Alachua County agencies seek state funds for officers in elementary schools

Published On: Jan 24 2013 11:22:20 AM EST   Updated On: Jan 24 2013 11:24:14 AM EST
Police car at school
ALACHUA COUNTY, Fla. -

As Florida lawmakers prepare for the upcoming legislative session, the local School Safety Work Group is urging them to allocate new money this year to fund school resource officers for Florida's elementary schools in a letter sent to the members of the local delegation and other key legislators.

The Work Group was established immediately after the tragic shooting at Sandy Hook Elementary School in Connecticut, which claimed the lives of 20 children and six educators. The group is made up of representatives from local law enforcement agencies and Alachua County Public Schools and is coordinated by Lt. David Lee of the Alachua County Sheriff's Office.

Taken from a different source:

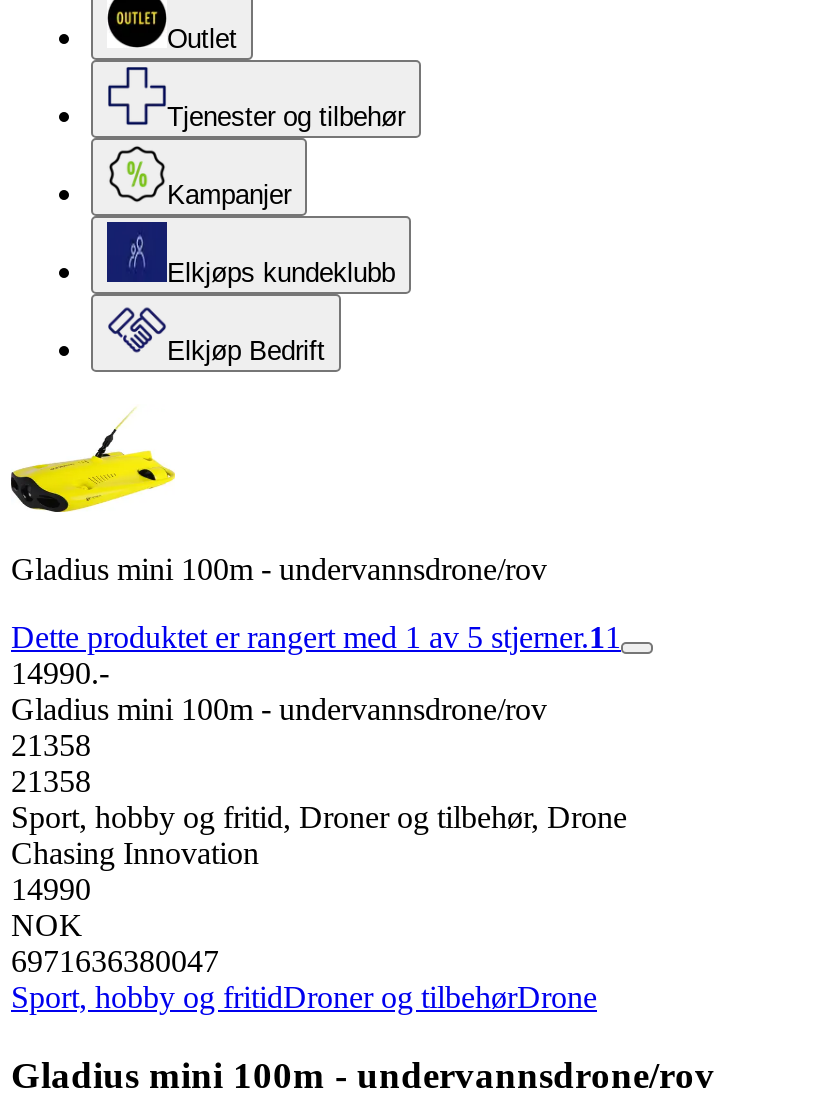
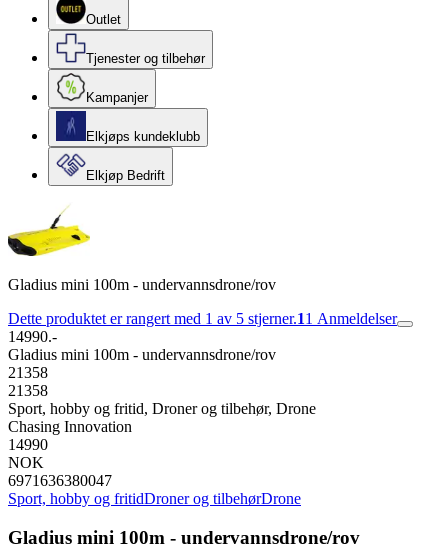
[11,620,621,654] Dette produktet er rangert med 1 av 5 stjerner.11 -> [8,310,397,327] Dette produktet er rangert med 1 av 5 stjerner.11 Anmeldelser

The group said it has discussed and begun implementing a wide range of strategies related to school safety, from security procedures to facilities improvements. It said one of its top priorities is the placement of a specially-trained school resource officer/deputy in all elementary schools in the district.

Currently, there are officers in all middle and high schools who are jointly funded by the ACSO, the Gainesville Police Department and the school district.

Both ASO and GPD said they're maintaining an increased presence in local elementary schools for the time being, but they said it's a temporary fix unless more funding becomes available.

School districts and law enforcement agencies across the state have experienced deep budget cuts in recent years.

"We appreciate the way local law enforcement has stepped up since Sandy Hook, and we know our parents, students and staff feel more comfortable with the officers on campus," said Superintendent Dan Boyd. "We'd like to keep them there."

In the letter to legislators, local law enforcement officials point to the many benefits of officers in schools, including bullying, truancy and gang prevention and the mentoring of at-risk students.

"I believe there are many opportunities for deputies to have positive and meaningful interactions with children, in addition to their primary role of protection and security," said Sheriff Sadie Darnell.

Officials also say the benefits of officers extend beyond school campuses.

"We are not only going to address potential violence on a school campus," GPD Chief Tony Jones said. "Building relationships with students and parents can also help us prevent crime in our neighborhoods."

The letter to legislators also requests the restoration of state facilities funding for traditional public schools, which was eliminated two years ago. Boyd says it's important that legislators provide new funding to protect students without dipping into the funds used to educate them.

"They should not be robbing Peter to pay Paul," he said.

The members of the Work Group stress that their work will continue locally no matter what happens in Tallahassee.

"There are many things we can do to promote school safety in the meantime," Lee said. "We're all committed to working closely with the district and school staff to ensure a safe environment for children and adults."